Material for this exercise Block Start

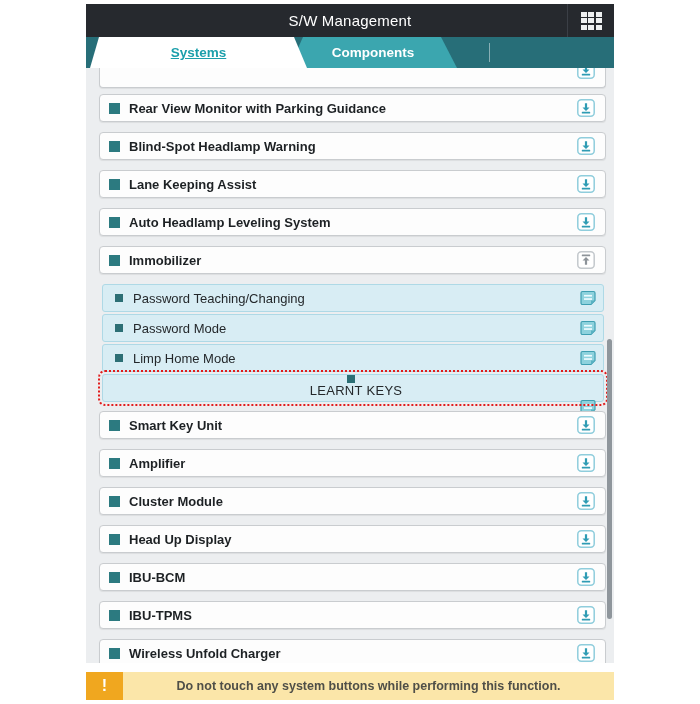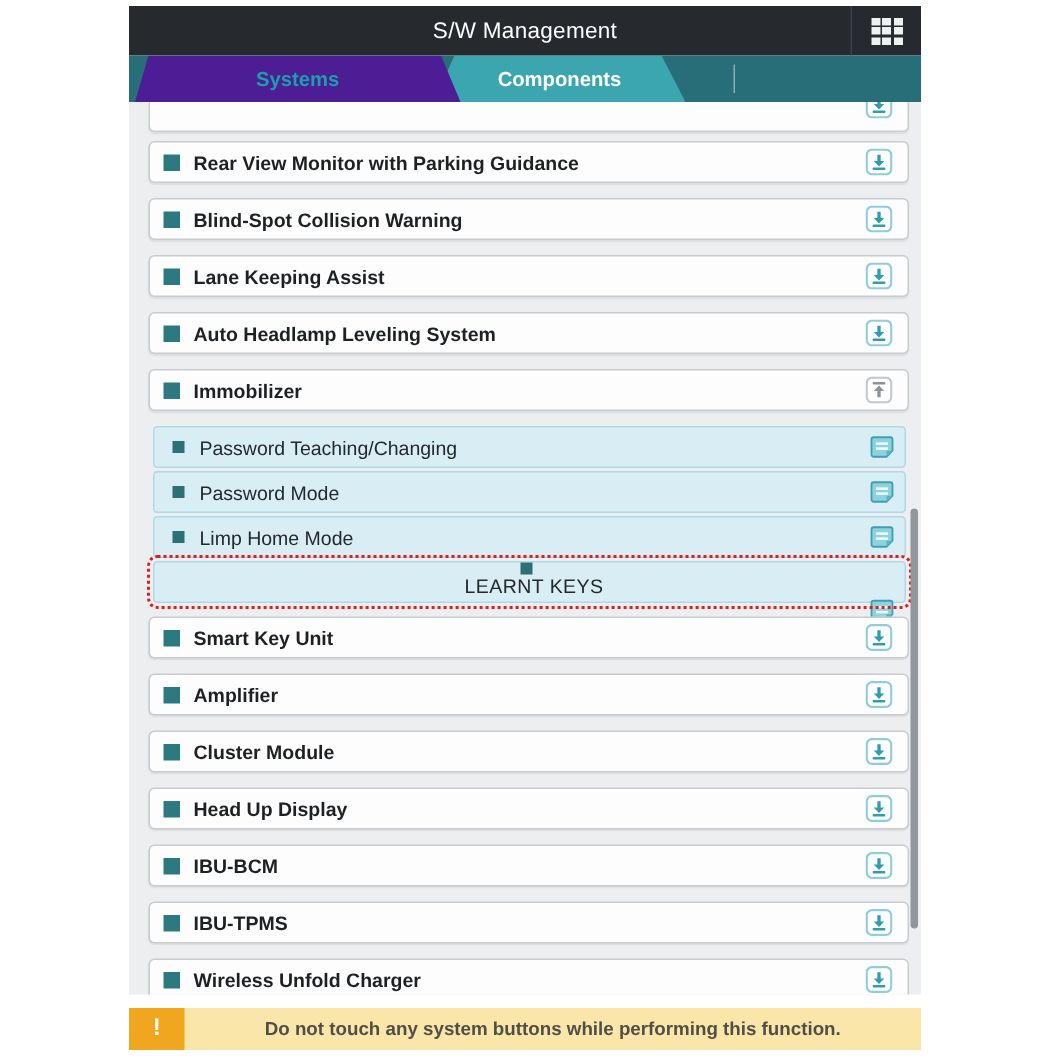--- a/index.html
+++ b/index.html
@@ -15,22 +15,22 @@
     font-size:15px; letter-spacing:.2px; }
   .menu-btn { position:absolute; right:0; top:0; width:47px; height:33px;
     border-left:1px solid #3b3f46; display:flex; align-items:center; justify-content:center; cursor:pointer; }
   .grid-icon { display:grid; grid-template-columns:repeat(3,6px); grid-template-rows:repeat(3,5px); gap:1.5px; }
   .grid-icon i { background:#eef0f1; display:block; }
 
   
   .tabbar { position:relative; height:31px; background:#276e78; }
   .tab { position:absolute; top:0; height:31px; text-align:center;
     font-weight:bold; font-size:13.5px; line-height:31px; cursor:pointer; }
-  .tab-systems { left:4px; width:217px; background:#4c1d95; color:#1b9fab; z-index:2;
-    clip-path:polygon(9px 0, 204px 0, 217px 100%, 0 100%); }
+  .tab-systems { left:4px; width:217px; background:#ffffff; color:#1b9fab; z-index:2;
+    clip-path:polygon(9px 0, 204px 0, 217px 100%, 0 100%);text-decoration:underline; }
   .tab-components { left:203px; width:168px; background:#3ba6af; color:#ffffff; z-index:1;
     clip-path:polygon(14px 0, 152px 0, 168px 100%, 0 100%); }
   .tab-divider { position:absolute; left:403px; top:6px; width:1px; height:19px;
     background:rgba(255,255,255,.45); }
   .unfold-all { position:absolute; left:404px; right:0; top:0; height:31px;
     line-height:31px; text-align:center; color:#ffffff; font-weight:bold;
     font-size:12px; cursor:pointer; }
 
   
   .content { position:relative; margin-top:0; height:595px; background:#eceef0;
@@ -113,21 +113,21 @@
           <span class="action">
             <svg width="18" height="18" viewBox="0 0 18 18">
               <rect x="0.8" y="0.8" width="16.4" height="16.4" rx="3.5" fill="#ffffff" stroke="#8fcddc" stroke-width="1.5"></rect>
               <path d="M7.9 4.2h2.2v4.2h2.4L9 12 5.5 8.4h2.4Z" fill="#2f9cb4"></path>
               <rect x="4.8" y="12.7" width="8.4" height="1.7" rx="0.5" fill="#2f9cb4"></rect>
             </svg>
           </span>
         </div>
         <div class="card row-main">
           <span class="bullet"></span>
-          <span class="label">Blind-Spot Collision Warning</span>
+          <span class="label">Blind-Spot Headlamp Warning</span>
           <span class="action">
             <svg width="18" height="18" viewBox="0 0 18 18">
               <rect x="0.8" y="0.8" width="16.4" height="16.4" rx="3.5" fill="#ffffff" stroke="#8fcddc" stroke-width="1.5"></rect>
               <path d="M7.9 4.2h2.2v4.2h2.4L9 12 5.5 8.4h2.4Z" fill="#2f9cb4"></path>
               <rect x="4.8" y="12.7" width="8.4" height="1.7" rx="0.5" fill="#2f9cb4"></rect>
             </svg>
           </span>
         </div>
         <div class="card row-main">
           <span class="bullet"></span>

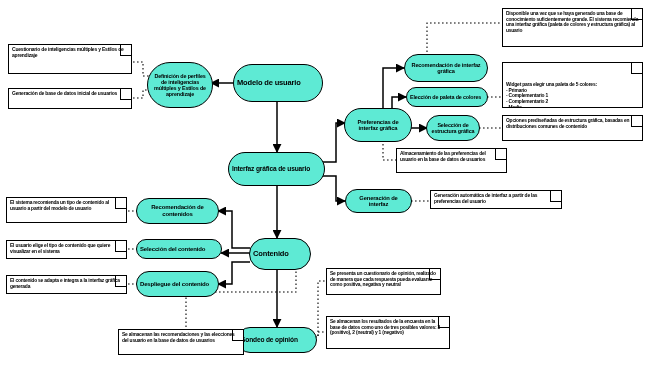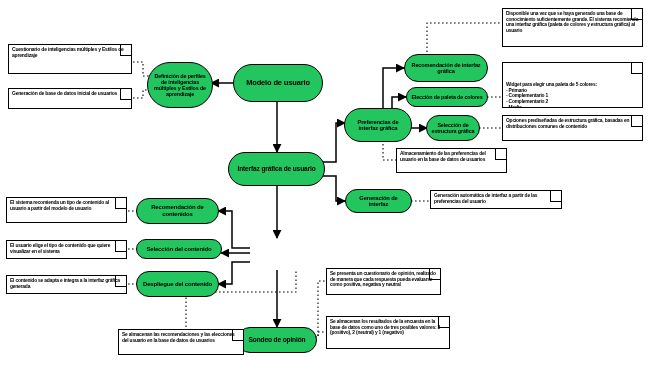--- a/index.html
+++ b/index.html
@@ -13,22 +13,22 @@
 
   
   #wires{position:absolute;left:0;top:0;width:650px;height:375px;}
 
   
   .node{
     position:absolute;
     box-sizing:border-box;
     border:1.6px solid #000;
     border-radius:999px;
-    background:#22c55e;
-    display:flex;align-items:center;justify-content:center;
+    background:#5eead4;
+    display:flex;align-items:center;
     text-align:center;
     font-weight:bold;
     line-height:1.12;
     padding:1px 3px;
     letter-spacing:-0.15px;
     z-index:3;
   }
 
   
   .note{
@@ -149,20 +149,23 @@
   </div>
 
   <div class="node" style="left:426px;top:115px;width:54px;height:26px;font-size:5.4px;">
     <span>Selección de estructura gráfica</span>
   </div>
 
   <div class="node" style="left:345px;top:189px;width:67px;height:24px;font-size:5.8px;">
     <span>Generación de interfaz</span>
   </div>
 
+  <div class="node" style="left:249px;top:238px;width:62px;height:32px;font-size:7.5px;">
+    <span>Contenido</span>
+  </div>
 
   <div class="node" style="left:136px;top:198px;width:83px;height:26px;font-size:6px;">
     <span>Recomendación de contenidos</span>
   </div>
 
   <div class="node" style="left:136px;top:239px;width:86px;height:20px;font-size:6px;">
     <span>Selección del contenido</span>
   </div>
 
   <div class="node" style="left:136px;top:271px;width:83px;height:26px;font-size:6px;">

Material for this exercise Block End

→ **Exercise aim**
Pictures stay out; the data above is to be returned exactly.

→ **Reply to the exercise**
--- a/index.html
+++ b/index.html
@@ -15,22 +15,22 @@
     font-size:15px; letter-spacing:.2px; }
   .menu-btn { position:absolute; right:0; top:0; width:47px; height:33px;
     border-left:1px solid #3b3f46; display:flex; align-items:center; justify-content:center; cursor:pointer; }
   .grid-icon { display:grid; grid-template-columns:repeat(3,6px); grid-template-rows:repeat(3,5px); gap:1.5px; }
   .grid-icon i { background:#eef0f1; display:block; }
 
   
   .tabbar { position:relative; height:31px; background:#276e78; }
   .tab { position:absolute; top:0; height:31px; text-align:center;
     font-weight:bold; font-size:13.5px; line-height:31px; cursor:pointer; }
-  .tab-systems { left:4px; width:217px; background:#4c1d95; color:#1b9fab; z-index:2;
-    clip-path:polygon(9px 0, 204px 0, 217px 100%, 0 100%); }
+  .tab-systems { left:4px; width:217px; background:#ffffff; color:#1b9fab; z-index:2;
+    clip-path:polygon(9px 0, 204px 0, 217px 100%, 0 100%);text-decoration:underline; }
   .tab-components { left:203px; width:168px; background:#3ba6af; color:#ffffff; z-index:1;
     clip-path:polygon(14px 0, 152px 0, 168px 100%, 0 100%); }
   .tab-divider { position:absolute; left:403px; top:6px; width:1px; height:19px;
     background:rgba(255,255,255,.45); }
   .unfold-all { position:absolute; left:404px; right:0; top:0; height:31px;
     line-height:31px; text-align:center; color:#ffffff; font-weight:bold;
     font-size:12px; cursor:pointer; }
 
   
   .content { position:relative; margin-top:0; height:595px; background:#eceef0;
@@ -113,21 +113,21 @@
           <span class="action">
             <svg width="18" height="18" viewBox="0 0 18 18">
               <rect x="0.8" y="0.8" width="16.4" height="16.4" rx="3.5" fill="#ffffff" stroke="#8fcddc" stroke-width="1.5"></rect>
               <path d="M7.9 4.2h2.2v4.2h2.4L9 12 5.5 8.4h2.4Z" fill="#2f9cb4"></path>
               <rect x="4.8" y="12.7" width="8.4" height="1.7" rx="0.5" fill="#2f9cb4"></rect>
             </svg>
           </span>
         </div>
         <div class="card row-main">
           <span class="bullet"></span>
-          <span class="label">Blind-Spot Collision Warning</span>
+          <span class="label">Blind-Spot Headlamp Warning</span>
           <span class="action">
             <svg width="18" height="18" viewBox="0 0 18 18">
               <rect x="0.8" y="0.8" width="16.4" height="16.4" rx="3.5" fill="#ffffff" stroke="#8fcddc" stroke-width="1.5"></rect>
               <path d="M7.9 4.2h2.2v4.2h2.4L9 12 5.5 8.4h2.4Z" fill="#2f9cb4"></path>
               <rect x="4.8" y="12.7" width="8.4" height="1.7" rx="0.5" fill="#2f9cb4"></rect>
             </svg>
           </span>
         </div>
         <div class="card row-main">
           <span class="bullet"></span>

--- a/index.html
+++ b/index.html
@@ -13,22 +13,22 @@
 
   
   #wires{position:absolute;left:0;top:0;width:650px;height:375px;}
 
   
   .node{
     position:absolute;
     box-sizing:border-box;
     border:1.6px solid #000;
     border-radius:999px;
-    background:#22c55e;
-    display:flex;align-items:center;justify-content:center;
+    background:#5eead4;
+    display:flex;align-items:center;
     text-align:center;
     font-weight:bold;
     line-height:1.12;
     padding:1px 3px;
     letter-spacing:-0.15px;
     z-index:3;
   }
 
   
   .note{
@@ -149,20 +149,23 @@
   </div>
 
   <div class="node" style="left:426px;top:115px;width:54px;height:26px;font-size:5.4px;">
     <span>Selección de estructura gráfica</span>
   </div>
 
   <div class="node" style="left:345px;top:189px;width:67px;height:24px;font-size:5.8px;">
     <span>Generación de interfaz</span>
   </div>
 
+  <div class="node" style="left:249px;top:238px;width:62px;height:32px;font-size:7.5px;">
+    <span>Contenido</span>
+  </div>
 
   <div class="node" style="left:136px;top:198px;width:83px;height:26px;font-size:6px;">
     <span>Recomendación de contenidos</span>
   </div>
 
   <div class="node" style="left:136px;top:239px;width:86px;height:20px;font-size:6px;">
     <span>Selección del contenido</span>
   </div>
 
   <div class="node" style="left:136px;top:271px;width:83px;height:26px;font-size:6px;">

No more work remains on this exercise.